**What you need to do:**
Check every line of the entries below for "Resin", and copy the lines that have it.

↓↓↓

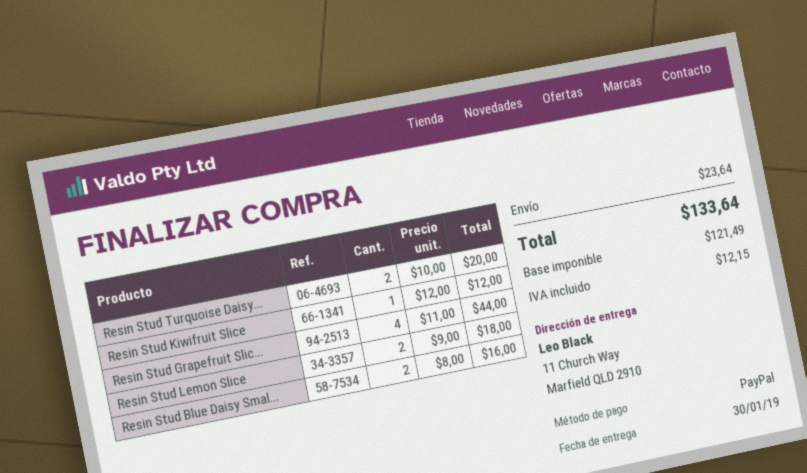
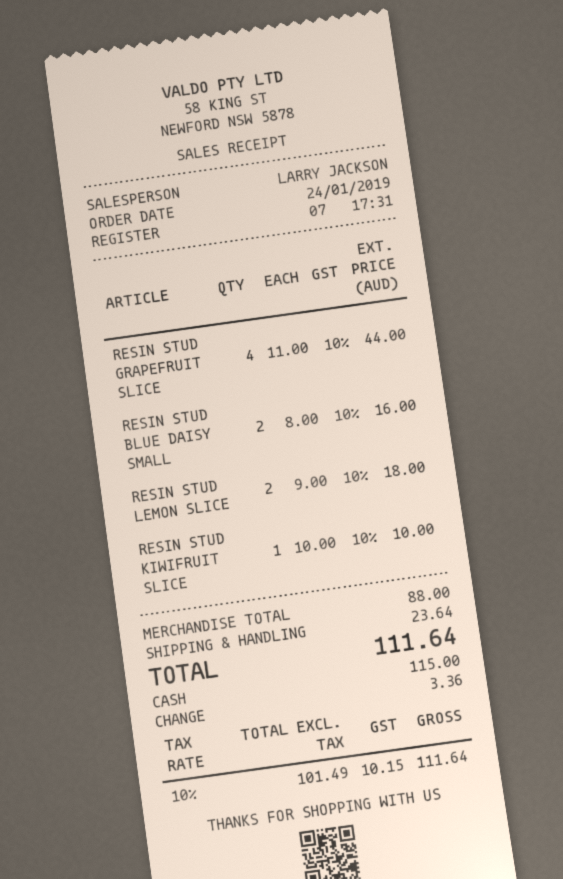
payment method: PayPal -> cash
Resin Stud Turquoise Daisy...: 2 x 10.00 = 20.00 -> none
Resin Stud Kiwifruit Slice: 1 x 12.00 = 12.00 -> 1 x 10.00 = 10.00
net: 121.49 -> 101.49
tax: 12.15 -> 10.15
total: 133.64 -> 111.64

↑↑↑

**Result for this task:**
Resin Stud Turquoise Daisy...: 2 x 10.00 = 20.00 -> none
Resin Stud Kiwifruit Slice: 1 x 12.00 = 12.00 -> 1 x 10.00 = 10.00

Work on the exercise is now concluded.